Data for analysis:
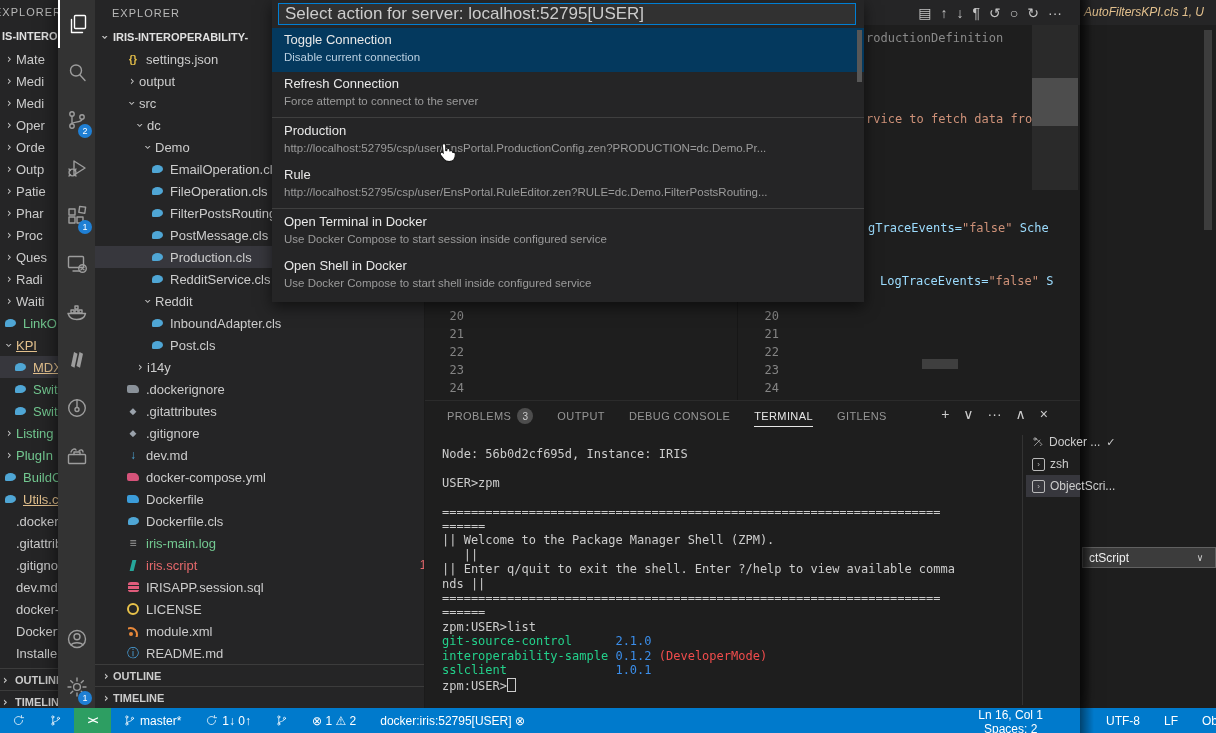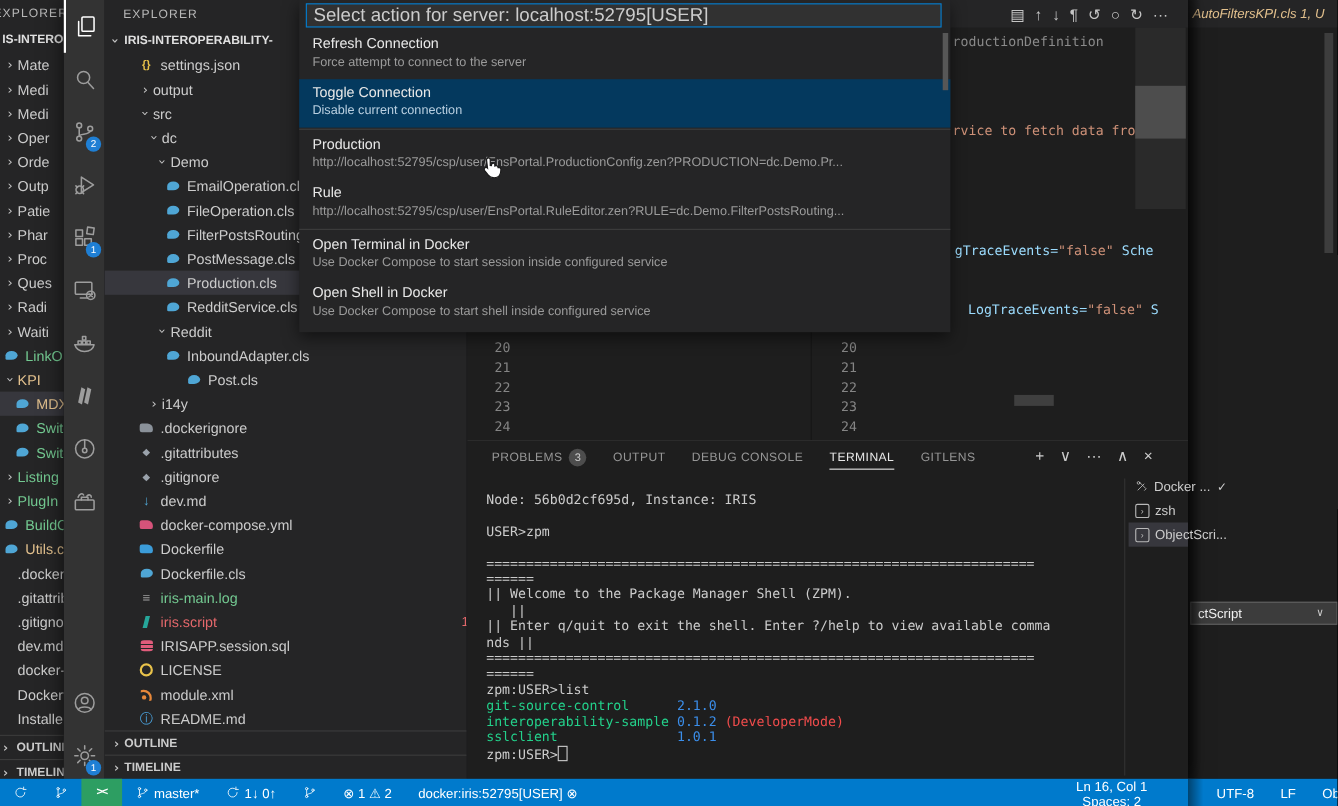--- a/index.html
+++ b/index.html
@@ -69,21 +69,21 @@
   .fic-script i{width:4px;height:11px;background:#26a69a;transform:skewX(-14deg);display:block;}
   .fic-sql i{width:11px;height:10px;display:block;border-radius:3px/2px;
       background:linear-gradient(#e05c7b 0 3px,#252526 3px 4px,#e05c7b 4px 7px,#252526 7px 8px,#e05c7b 8px);}
   .fic-license i{width:8px;height:8px;border:2px solid #e8c24a;border-radius:50%;display:block;}
   .fic-xml i{width:11px;height:11px;position:relative;overflow:hidden;display:block;}
   .fic-xml i::before{content:"";position:absolute;left:1px;bottom:1px;width:4px;height:4px;border-radius:50%;background:#e8883a;}
   .fic-xml i::after{content:"";position:absolute;left:-5px;bottom:-5px;width:11px;height:11px;border:2px solid #e8883a;border-radius:50%;}
   .fic-info{color:#4aa3df;font-size:12px;}
   .c-green{color:#73c991;}
   .c-red{color:#e4686b;}
-  .c-yellow{color:#e2c08d;}
+  .c-yellow{color:#e2c08d;text-decoration:underline;}
 
   
   #editor{position:absolute;left:367px;top:0;width:655px;height:400px;background:#1e1e1e;overflow:hidden;}
   #editor .tabstrip{position:absolute;left:0;top:0;width:655px;height:25px;background:#252526;}
   #ed-toolbar{position:absolute;right:18px;top:2px;height:21px;display:flex;gap:9px;align-items:center;color:#c5c5c5;font-size:14px;}
   #ed-toolbar span{cursor:default;}
   .gutter{position:absolute;width:24px;text-align:right;color:#858585;font-size:12px;line-height:18px;}
   #ed-divider{position:absolute;left:312px;top:25px;width:1px;height:375px;background:#171717;}
   .codefrag{position:absolute;font-size:12px;white-space:pre;}
   #minimap{position:absolute;left:607px;top:25px;width:46px;height:165px;background:#2a2a2a;}
@@ -479,21 +479,21 @@
         <div class="trow" style="width: 330px; padding-left: 46px;">
           <span class="chev exp">›</span>
           <span>Reddit</span>
         </div>
         <div class="trow" style="width: 330px; padding-left: 54px;">
           <span class="fic fic-cls">
             <i></i>
           </span>
           <span>InboundAdapter.cls</span>
         </div>
-        <div class="trow" style="width: 330px; padding-left: 73px;">
+        <div class="trow" style="width: 330px; padding-left: 54px;">
           <span class="fic fic-cls">
             <i></i>
           </span>
           <span>Post.cls</span>
         </div>
         <div class="trow" style="width: 330px; padding-left: 38px;">
           <span class="chev">›</span>
           <span>i14y</span>
         </div>
         <div class="trow" style="width: 330px; padding-left: 30px;">
@@ -667,27 +667,27 @@
           <span class="termbox">›</span>
           <span>ObjectScri...</span>
         </div>
       </div>
   </div>
 </div>
 
 <div id="quickpick" class="abs">
   <input id="qp-input" value="Select action for server: localhost:52795[USER]" style="">
   <div id="qp-list">
+      <div class="qp-item sel">
+        <div class="qp-label">Toggle Connection</div>
+        <div class="qp-desc">Disable current connection</div>
+      </div>
       <div class="qp-item">
         <div class="qp-label">Refresh Connection</div>
         <div class="qp-desc">Force attempt to connect to the server</div>
-      </div>
-      <div class="qp-item sel">
-        <div class="qp-label">Toggle Connection</div>
-        <div class="qp-desc">Disable current connection</div>
       </div>
       <div class="qp-sep"></div>
       <div class="qp-item">
         <div class="qp-label">Production</div>
         <div class="qp-desc">http://localhost:52795/csp/user/EnsPortal.ProductionConfig.zen?PRODUCTION=dc.Demo.Pr...</div>
       </div>
       <div class="qp-item">
         <div class="qp-label">Rule</div>
         <div class="qp-desc">http://localhost:52795/csp/user/EnsPortal.RuleEditor.zen?RULE=dc.Demo.FilterPostsRouting...</div>
       </div>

Task brief: Output the whole listing exactly. Pictures stay out.

Result below:
--- a/index.html
+++ b/index.html
@@ -69,21 +69,21 @@
   .fic-script i{width:4px;height:11px;background:#26a69a;transform:skewX(-14deg);display:block;}
   .fic-sql i{width:11px;height:10px;display:block;border-radius:3px/2px;
       background:linear-gradient(#e05c7b 0 3px,#252526 3px 4px,#e05c7b 4px 7px,#252526 7px 8px,#e05c7b 8px);}
   .fic-license i{width:8px;height:8px;border:2px solid #e8c24a;border-radius:50%;display:block;}
   .fic-xml i{width:11px;height:11px;position:relative;overflow:hidden;display:block;}
   .fic-xml i::before{content:"";position:absolute;left:1px;bottom:1px;width:4px;height:4px;border-radius:50%;background:#e8883a;}
   .fic-xml i::after{content:"";position:absolute;left:-5px;bottom:-5px;width:11px;height:11px;border:2px solid #e8883a;border-radius:50%;}
   .fic-info{color:#4aa3df;font-size:12px;}
   .c-green{color:#73c991;}
   .c-red{color:#e4686b;}
-  .c-yellow{color:#e2c08d;}
+  .c-yellow{color:#e2c08d;text-decoration:underline;}
 
   
   #editor{position:absolute;left:367px;top:0;width:655px;height:400px;background:#1e1e1e;overflow:hidden;}
   #editor .tabstrip{position:absolute;left:0;top:0;width:655px;height:25px;background:#252526;}
   #ed-toolbar{position:absolute;right:18px;top:2px;height:21px;display:flex;gap:9px;align-items:center;color:#c5c5c5;font-size:14px;}
   #ed-toolbar span{cursor:default;}
   .gutter{position:absolute;width:24px;text-align:right;color:#858585;font-size:12px;line-height:18px;}
   #ed-divider{position:absolute;left:312px;top:25px;width:1px;height:375px;background:#171717;}
   .codefrag{position:absolute;font-size:12px;white-space:pre;}
   #minimap{position:absolute;left:607px;top:25px;width:46px;height:165px;background:#2a2a2a;}
@@ -479,21 +479,21 @@
         <div class="trow" style="width: 330px; padding-left: 46px;">
           <span class="chev exp">›</span>
           <span>Reddit</span>
         </div>
         <div class="trow" style="width: 330px; padding-left: 54px;">
           <span class="fic fic-cls">
             <i></i>
           </span>
           <span>InboundAdapter.cls</span>
         </div>
-        <div class="trow" style="width: 330px; padding-left: 73px;">
+        <div class="trow" style="width: 330px; padding-left: 54px;">
           <span class="fic fic-cls">
             <i></i>
           </span>
           <span>Post.cls</span>
         </div>
         <div class="trow" style="width: 330px; padding-left: 38px;">
           <span class="chev">›</span>
           <span>i14y</span>
         </div>
         <div class="trow" style="width: 330px; padding-left: 30px;">
@@ -667,27 +667,27 @@
           <span class="termbox">›</span>
           <span>ObjectScri...</span>
         </div>
       </div>
   </div>
 </div>
 
 <div id="quickpick" class="abs">
   <input id="qp-input" value="Select action for server: localhost:52795[USER]" style="">
   <div id="qp-list">
+      <div class="qp-item sel">
+        <div class="qp-label">Toggle Connection</div>
+        <div class="qp-desc">Disable current connection</div>
+      </div>
       <div class="qp-item">
         <div class="qp-label">Refresh Connection</div>
         <div class="qp-desc">Force attempt to connect to the server</div>
-      </div>
-      <div class="qp-item sel">
-        <div class="qp-label">Toggle Connection</div>
-        <div class="qp-desc">Disable current connection</div>
       </div>
       <div class="qp-sep"></div>
       <div class="qp-item">
         <div class="qp-label">Production</div>
         <div class="qp-desc">http://localhost:52795/csp/user/EnsPortal.ProductionConfig.zen?PRODUCTION=dc.Demo.Pr...</div>
       </div>
       <div class="qp-item">
         <div class="qp-label">Rule</div>
         <div class="qp-desc">http://localhost:52795/csp/user/EnsPortal.RuleEditor.zen?RULE=dc.Demo.FilterPostsRouting...</div>
       </div>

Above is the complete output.